> _What the task requires_:
All lines with the word "none" must be pulled from the entries below.

> _Stored data_:
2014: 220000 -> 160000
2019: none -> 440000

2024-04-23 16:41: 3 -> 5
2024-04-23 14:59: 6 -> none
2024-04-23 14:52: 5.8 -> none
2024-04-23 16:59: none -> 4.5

* * *

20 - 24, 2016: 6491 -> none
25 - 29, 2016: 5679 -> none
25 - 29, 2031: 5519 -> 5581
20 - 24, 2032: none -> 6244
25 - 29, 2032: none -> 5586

* * *

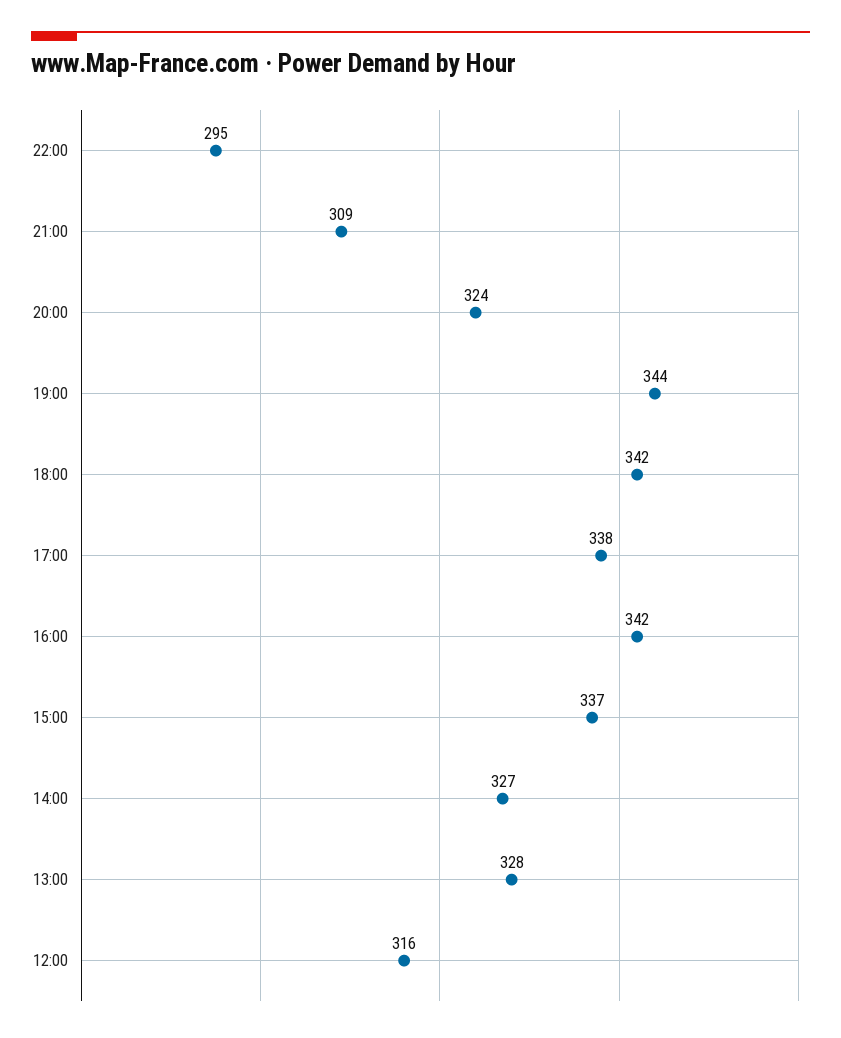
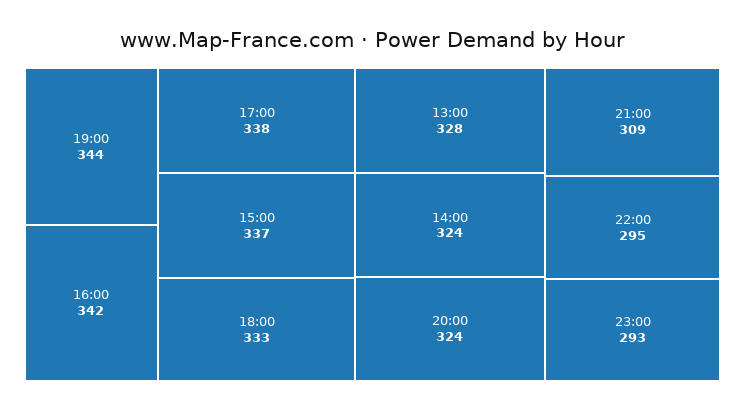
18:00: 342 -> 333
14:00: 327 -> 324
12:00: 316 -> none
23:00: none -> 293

> _Solution_:
2019: none -> 440000
2024-04-23 14:59: 6 -> none
2024-04-23 14:52: 5.8 -> none
2024-04-23 16:59: none -> 4.5
20 - 24, 2016: 6491 -> none
25 - 29, 2016: 5679 -> none
20 - 24, 2032: none -> 6244
25 - 29, 2032: none -> 5586
12:00: 316 -> none
23:00: none -> 293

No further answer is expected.